King pulled hard toward the nearest island and started working it in tight circles, nose dragging the asphalt between the pumps.
Bear stood back and watched him work.
The circles tightened.
Then King sat.
He looked up with his big amber-brown eyes, and Bear knew.
The scent was there, and then it wasn’t, buried under diesel exhaust and tire rubber and every car that had cycled through since Logan stood here. Sometime in the last several hours, his son had been on this pump island, and King could not tell him anything else.
Bear crouched beside him and put one hand flat on the dog’s back. He looked east.
The highway opened toward Missoula, sixty miles of two-lane that widened to four past the county line, and from Missoula you took I-90 east toward Billings, and from Billings the interstate ran straight and flat all the way to Denver.
Forty-three dollars.
No bag.
A Nirvana shirt in forty-five-degree weather.
He’d been trying to get through to Logan for weeks. He’d watched and waited and stayed close without crowding, trying to let the kid come to him at his own pace.
But he hadn’t seen this coming.
His mind went sideways and landed somewhere he hadn’t meant to go— Greta at her kitchen table with a photo of a girl who’d been sixteen when she walked into the dark and didn’t come back.
Fifteen years of flyers. Fifteen years of unanswered leads.
A case the sheriff’s department had filed under runaway and never reopened.
He straightened and stared up the highway.
Christ. What if his son had hitched a ride with someone?
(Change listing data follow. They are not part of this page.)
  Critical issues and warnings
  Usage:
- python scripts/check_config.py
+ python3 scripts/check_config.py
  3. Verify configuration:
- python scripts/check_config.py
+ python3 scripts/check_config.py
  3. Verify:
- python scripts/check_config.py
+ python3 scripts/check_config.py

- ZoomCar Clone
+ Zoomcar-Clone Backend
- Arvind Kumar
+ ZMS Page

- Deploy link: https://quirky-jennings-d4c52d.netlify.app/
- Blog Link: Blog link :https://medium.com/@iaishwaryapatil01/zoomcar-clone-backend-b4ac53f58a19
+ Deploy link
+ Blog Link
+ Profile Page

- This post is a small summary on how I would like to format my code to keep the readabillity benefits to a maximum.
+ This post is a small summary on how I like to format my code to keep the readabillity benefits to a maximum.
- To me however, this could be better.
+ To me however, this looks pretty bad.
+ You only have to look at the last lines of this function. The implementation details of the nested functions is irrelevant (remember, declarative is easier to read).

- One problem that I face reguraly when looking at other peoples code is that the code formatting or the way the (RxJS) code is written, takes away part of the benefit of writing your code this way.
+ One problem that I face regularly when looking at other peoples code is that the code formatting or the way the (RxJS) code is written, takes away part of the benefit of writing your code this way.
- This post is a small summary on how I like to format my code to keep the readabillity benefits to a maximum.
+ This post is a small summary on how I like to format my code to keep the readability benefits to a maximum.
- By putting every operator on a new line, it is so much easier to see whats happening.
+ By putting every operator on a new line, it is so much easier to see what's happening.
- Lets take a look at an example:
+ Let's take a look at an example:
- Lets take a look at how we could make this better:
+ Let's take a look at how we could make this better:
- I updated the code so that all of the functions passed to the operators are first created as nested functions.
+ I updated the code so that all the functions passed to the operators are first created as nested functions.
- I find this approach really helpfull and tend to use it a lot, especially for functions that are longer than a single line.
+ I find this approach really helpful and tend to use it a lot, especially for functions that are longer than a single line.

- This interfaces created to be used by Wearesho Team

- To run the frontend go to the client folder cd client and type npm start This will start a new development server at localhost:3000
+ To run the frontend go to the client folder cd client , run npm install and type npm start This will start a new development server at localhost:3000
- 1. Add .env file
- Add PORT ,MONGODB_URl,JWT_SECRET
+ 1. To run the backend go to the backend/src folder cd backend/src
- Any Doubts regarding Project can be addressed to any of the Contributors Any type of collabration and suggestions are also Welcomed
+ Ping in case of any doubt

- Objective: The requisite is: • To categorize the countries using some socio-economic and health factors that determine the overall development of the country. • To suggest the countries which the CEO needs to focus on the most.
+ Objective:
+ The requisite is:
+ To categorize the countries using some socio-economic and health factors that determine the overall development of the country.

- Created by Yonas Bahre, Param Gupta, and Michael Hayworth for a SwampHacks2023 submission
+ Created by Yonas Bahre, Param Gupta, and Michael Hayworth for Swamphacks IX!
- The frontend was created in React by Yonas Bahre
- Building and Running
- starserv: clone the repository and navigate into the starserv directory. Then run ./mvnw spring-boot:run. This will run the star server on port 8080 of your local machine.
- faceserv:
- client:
And what if that someone turned out to be dangerous?
No. No, he didn’t think Logan would do that. For all of the kid’s anger, he wasn’t stupid.
So he was still somewhere in town. He could be tracked by the better-trained dog.
There was only one person he knew who had a well-trained dog and knew how to find someone in the dark, and she lived across the street…
He turned and ran back to Maple. King loped at his side, paws thumping the pavement.
Greta opened the door before he finished knocking. She must have watched him come steamrolling up Maple. “What’s wrong?”
He gave it to her straight. “Logan is missing. King lost his scent at the Conoco.”
She swore and turned back into the house.
He stood in the doorway, King panting hard beside him, and listened. The jangle of Atlas’s working harness coming off the hook. The scrape of boots. The zip of her SAR vest. He’d watched her gear up before, but this was different.
She came back to the door in under ninety seconds. Atlas was in full gear at her left knee, his orange harness a match for King’s, his whole body pitched forward, all but vibrating to get on with the job.
“How long since the school lost him?” she asked, pulling the door shut behind her.
“Three, maybe four hours.”
She nodded. Said nothing else.
He was grateful for that more than he had words for, so he didn’t try.